# Rouen



## grouch (Oct 1, 2005)

Round about this time last year someone explained a very useful route around Rouen. For the life of me I cannot find what I have done with it and cannot find the original post. Help please!!!!!!!!!


----------



## DABurleigh (May 9, 2005)

http://www.motorhomefacts.com/ftopicp-534434.html#534434


----------



## autostratus (May 9, 2005)

grouch said:


> Round about this time last year someone explained a very useful route around Rouen. For the life of me I cannot find what I have done with it and cannot find the original post. Help please!!!!!!!!!

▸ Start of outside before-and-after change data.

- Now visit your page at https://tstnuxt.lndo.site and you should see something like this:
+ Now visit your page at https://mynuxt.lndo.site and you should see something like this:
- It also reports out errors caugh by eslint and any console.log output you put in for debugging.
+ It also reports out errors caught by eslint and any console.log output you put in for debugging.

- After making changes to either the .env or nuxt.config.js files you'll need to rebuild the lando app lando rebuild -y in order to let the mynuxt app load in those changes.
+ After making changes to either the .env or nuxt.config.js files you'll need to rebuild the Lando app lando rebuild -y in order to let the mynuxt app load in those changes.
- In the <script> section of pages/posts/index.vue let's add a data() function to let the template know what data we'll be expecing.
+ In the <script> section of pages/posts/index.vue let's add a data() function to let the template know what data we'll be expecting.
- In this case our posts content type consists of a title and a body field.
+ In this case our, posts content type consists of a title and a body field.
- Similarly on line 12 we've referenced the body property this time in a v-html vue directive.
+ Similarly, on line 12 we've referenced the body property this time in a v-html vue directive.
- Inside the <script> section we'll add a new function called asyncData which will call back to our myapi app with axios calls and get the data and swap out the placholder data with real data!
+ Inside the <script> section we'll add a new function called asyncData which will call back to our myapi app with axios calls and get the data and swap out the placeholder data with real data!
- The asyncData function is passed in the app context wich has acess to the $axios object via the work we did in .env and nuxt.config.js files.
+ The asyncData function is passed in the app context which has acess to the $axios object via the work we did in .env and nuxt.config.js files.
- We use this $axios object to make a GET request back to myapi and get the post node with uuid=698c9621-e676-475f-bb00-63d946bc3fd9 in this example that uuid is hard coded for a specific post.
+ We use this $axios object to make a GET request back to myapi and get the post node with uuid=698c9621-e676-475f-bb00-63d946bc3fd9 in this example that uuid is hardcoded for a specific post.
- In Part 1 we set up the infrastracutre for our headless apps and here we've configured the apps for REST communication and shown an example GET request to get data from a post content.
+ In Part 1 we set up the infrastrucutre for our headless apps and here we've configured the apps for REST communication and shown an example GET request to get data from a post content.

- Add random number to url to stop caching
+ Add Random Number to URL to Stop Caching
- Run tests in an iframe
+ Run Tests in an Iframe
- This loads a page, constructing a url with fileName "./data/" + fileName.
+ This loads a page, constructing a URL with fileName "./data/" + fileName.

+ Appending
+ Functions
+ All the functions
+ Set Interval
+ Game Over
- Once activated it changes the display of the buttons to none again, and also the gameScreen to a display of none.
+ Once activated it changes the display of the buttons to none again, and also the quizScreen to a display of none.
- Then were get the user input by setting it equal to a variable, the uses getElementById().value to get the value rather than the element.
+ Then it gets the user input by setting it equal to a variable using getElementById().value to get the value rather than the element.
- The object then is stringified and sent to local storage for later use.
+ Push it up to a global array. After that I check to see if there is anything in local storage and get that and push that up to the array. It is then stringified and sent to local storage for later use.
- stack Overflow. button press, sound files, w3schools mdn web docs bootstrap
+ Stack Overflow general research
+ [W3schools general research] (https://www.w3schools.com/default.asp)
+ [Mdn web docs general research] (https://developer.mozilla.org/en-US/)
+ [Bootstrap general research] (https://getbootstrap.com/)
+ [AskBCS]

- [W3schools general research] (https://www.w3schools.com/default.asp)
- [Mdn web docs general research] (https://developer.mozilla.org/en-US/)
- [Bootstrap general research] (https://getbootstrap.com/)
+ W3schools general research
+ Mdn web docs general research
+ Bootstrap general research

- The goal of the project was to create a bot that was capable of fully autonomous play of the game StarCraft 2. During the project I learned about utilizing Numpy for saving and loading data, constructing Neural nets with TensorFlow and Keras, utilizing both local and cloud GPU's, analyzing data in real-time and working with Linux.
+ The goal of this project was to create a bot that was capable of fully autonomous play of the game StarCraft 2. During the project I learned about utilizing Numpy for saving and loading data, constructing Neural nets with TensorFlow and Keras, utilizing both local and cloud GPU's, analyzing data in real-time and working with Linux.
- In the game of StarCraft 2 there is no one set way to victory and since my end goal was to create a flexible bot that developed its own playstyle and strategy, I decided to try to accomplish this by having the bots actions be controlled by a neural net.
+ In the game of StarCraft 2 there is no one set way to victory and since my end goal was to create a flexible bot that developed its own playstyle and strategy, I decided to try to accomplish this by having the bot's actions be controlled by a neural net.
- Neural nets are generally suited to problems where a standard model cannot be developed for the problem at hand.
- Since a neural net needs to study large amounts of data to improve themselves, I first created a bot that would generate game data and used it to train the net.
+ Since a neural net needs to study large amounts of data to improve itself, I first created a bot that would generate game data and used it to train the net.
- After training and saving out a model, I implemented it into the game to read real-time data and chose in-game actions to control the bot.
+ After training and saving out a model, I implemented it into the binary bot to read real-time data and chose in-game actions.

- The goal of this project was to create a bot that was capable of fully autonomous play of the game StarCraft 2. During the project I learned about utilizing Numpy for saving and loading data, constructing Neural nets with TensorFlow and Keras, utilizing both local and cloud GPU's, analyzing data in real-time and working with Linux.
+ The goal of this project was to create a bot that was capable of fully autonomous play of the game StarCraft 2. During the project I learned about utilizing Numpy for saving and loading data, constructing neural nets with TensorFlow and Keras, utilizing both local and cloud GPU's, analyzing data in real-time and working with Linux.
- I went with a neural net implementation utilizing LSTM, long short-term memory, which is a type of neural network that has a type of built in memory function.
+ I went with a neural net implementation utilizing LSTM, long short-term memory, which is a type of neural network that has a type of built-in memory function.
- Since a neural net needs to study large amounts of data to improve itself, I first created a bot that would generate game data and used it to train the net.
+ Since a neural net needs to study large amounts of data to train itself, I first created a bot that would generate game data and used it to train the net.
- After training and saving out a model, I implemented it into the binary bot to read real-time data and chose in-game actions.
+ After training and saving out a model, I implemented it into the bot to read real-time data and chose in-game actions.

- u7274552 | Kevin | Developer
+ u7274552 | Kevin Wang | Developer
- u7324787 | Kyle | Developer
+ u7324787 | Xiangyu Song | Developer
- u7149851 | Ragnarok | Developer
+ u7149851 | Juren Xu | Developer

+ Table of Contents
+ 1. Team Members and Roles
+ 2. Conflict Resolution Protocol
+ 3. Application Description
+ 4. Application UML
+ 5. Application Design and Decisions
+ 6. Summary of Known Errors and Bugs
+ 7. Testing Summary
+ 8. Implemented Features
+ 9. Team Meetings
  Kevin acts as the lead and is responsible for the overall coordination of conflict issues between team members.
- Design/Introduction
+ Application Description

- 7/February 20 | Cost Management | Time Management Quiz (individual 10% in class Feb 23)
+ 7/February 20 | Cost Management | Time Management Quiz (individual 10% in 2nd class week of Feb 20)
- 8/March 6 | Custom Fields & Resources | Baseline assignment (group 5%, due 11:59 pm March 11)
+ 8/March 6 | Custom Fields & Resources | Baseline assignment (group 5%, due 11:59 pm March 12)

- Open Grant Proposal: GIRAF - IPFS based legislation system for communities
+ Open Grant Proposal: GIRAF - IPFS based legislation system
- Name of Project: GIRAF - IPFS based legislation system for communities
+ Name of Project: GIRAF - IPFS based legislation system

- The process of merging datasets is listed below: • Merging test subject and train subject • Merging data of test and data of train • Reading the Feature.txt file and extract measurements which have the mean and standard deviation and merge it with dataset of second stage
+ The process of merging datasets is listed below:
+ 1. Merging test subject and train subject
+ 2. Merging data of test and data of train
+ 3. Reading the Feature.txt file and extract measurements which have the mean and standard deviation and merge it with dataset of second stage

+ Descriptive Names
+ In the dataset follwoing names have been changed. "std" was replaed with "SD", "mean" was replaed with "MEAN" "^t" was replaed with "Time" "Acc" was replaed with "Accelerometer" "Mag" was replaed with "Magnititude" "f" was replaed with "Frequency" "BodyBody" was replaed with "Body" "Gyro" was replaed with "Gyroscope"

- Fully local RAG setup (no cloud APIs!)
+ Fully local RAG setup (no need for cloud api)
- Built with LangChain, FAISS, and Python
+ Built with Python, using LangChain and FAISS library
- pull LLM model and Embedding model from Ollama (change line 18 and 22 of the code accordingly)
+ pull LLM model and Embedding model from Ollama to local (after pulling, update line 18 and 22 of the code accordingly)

Tried and tested 3 times a year for 7 or 8 years:-

This our route. 
If going South (for Evreux and Dreux) on the A28/N28:

After exitting the tunnel take third slip signed VERNON 
In 200m this will bring you to 2 sets of traffic lights at a dual carriageway, the N15. 
Go through L hand set of traffic lights to cross the N15 and try to get into the far RH lane. 
As the traffic moves stay in the RH lane as you take a slight RH bend in 50M. 
If you are not there already, get into that RH lane as the traffic splits in 200M and you must take the road to your right the N15.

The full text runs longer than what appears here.